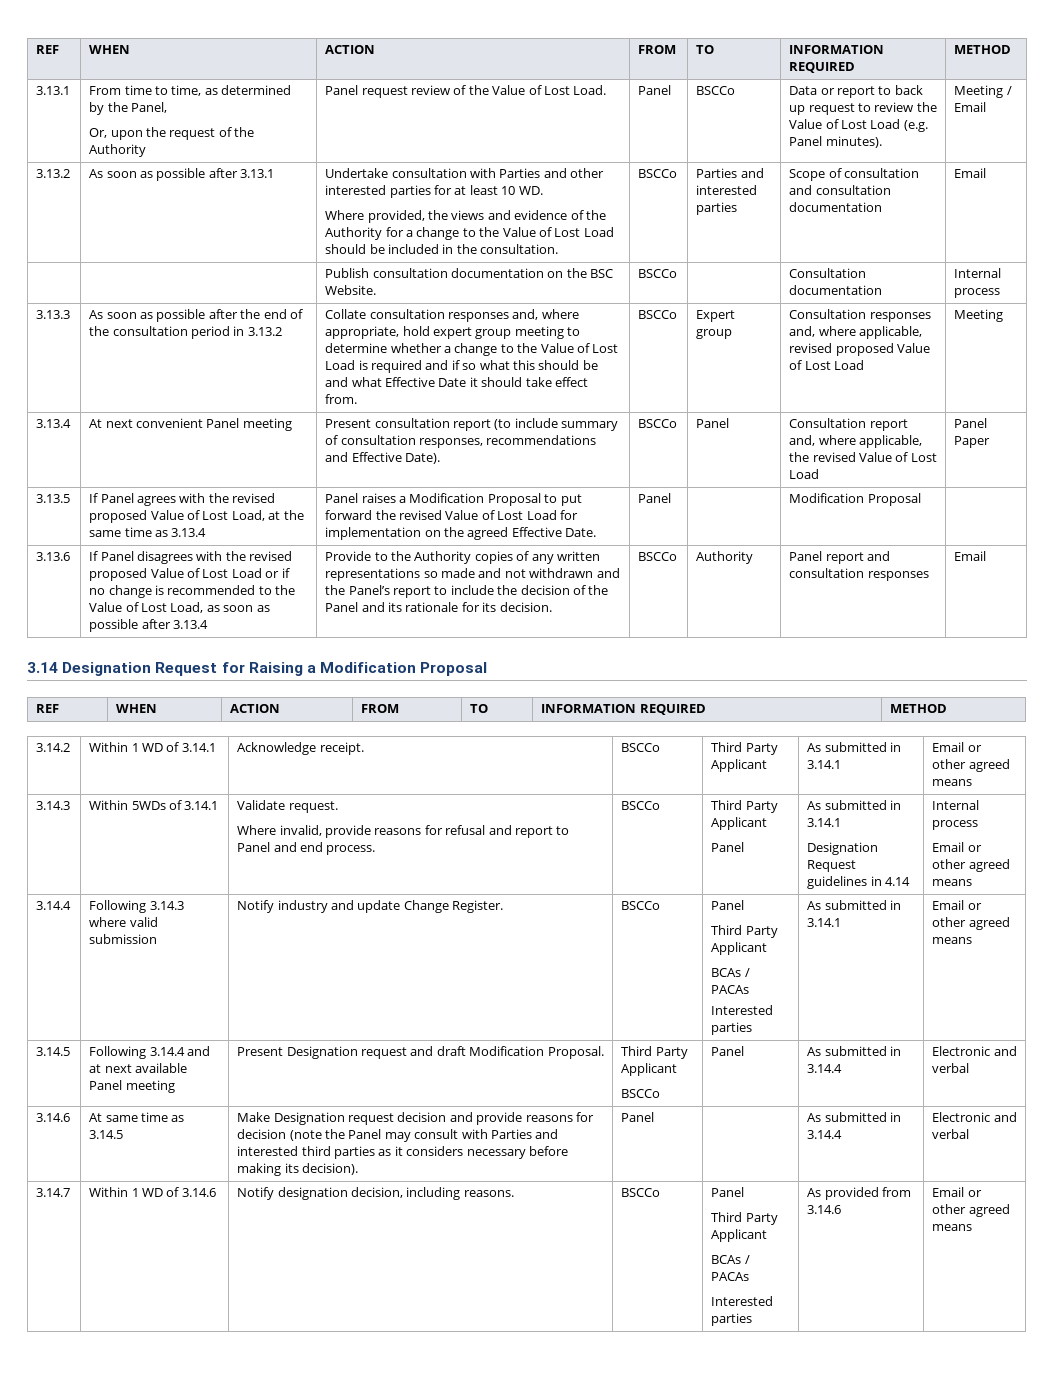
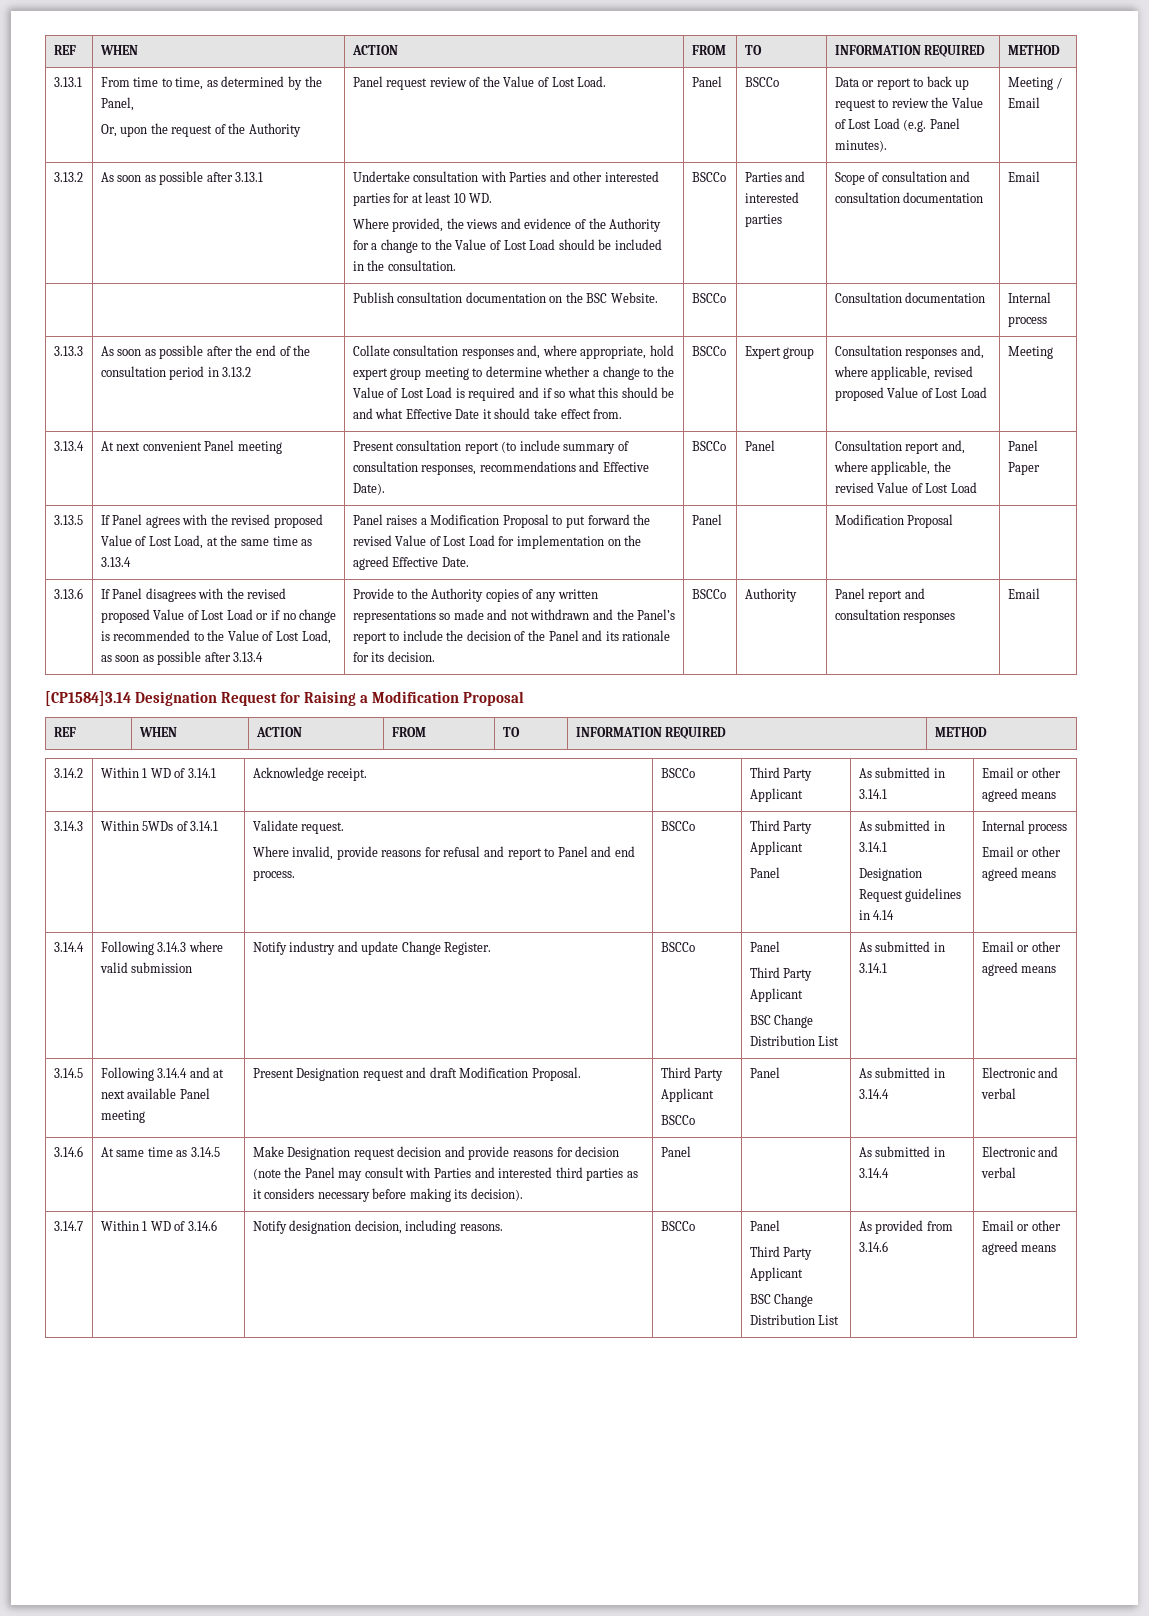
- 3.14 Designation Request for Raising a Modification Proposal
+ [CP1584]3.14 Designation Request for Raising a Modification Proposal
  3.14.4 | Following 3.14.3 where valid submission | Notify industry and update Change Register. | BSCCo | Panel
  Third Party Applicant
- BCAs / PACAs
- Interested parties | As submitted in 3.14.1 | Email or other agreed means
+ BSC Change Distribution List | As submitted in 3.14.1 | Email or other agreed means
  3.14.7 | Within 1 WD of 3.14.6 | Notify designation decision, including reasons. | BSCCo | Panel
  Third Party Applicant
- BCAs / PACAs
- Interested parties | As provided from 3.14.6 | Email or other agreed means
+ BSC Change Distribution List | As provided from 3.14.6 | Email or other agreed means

## Work instructions
Word for word, return the material above; the pictures stay out.

## Solution for this task
- 3.14 Designation Request for Raising a Modification Proposal
+ [CP1584]3.14 Designation Request for Raising a Modification Proposal
  3.14.4 | Following 3.14.3 where valid submission | Notify industry and update Change Register. | BSCCo | Panel
  Third Party Applicant
- BCAs / PACAs
- Interested parties | As submitted in 3.14.1 | Email or other agreed means
+ BSC Change Distribution List | As submitted in 3.14.1 | Email or other agreed means
  3.14.7 | Within 1 WD of 3.14.6 | Notify designation decision, including reasons. | BSCCo | Panel
  Third Party Applicant
- BCAs / PACAs
- Interested parties | As provided from 3.14.6 | Email or other agreed means
+ BSC Change Distribution List | As provided from 3.14.6 | Email or other agreed means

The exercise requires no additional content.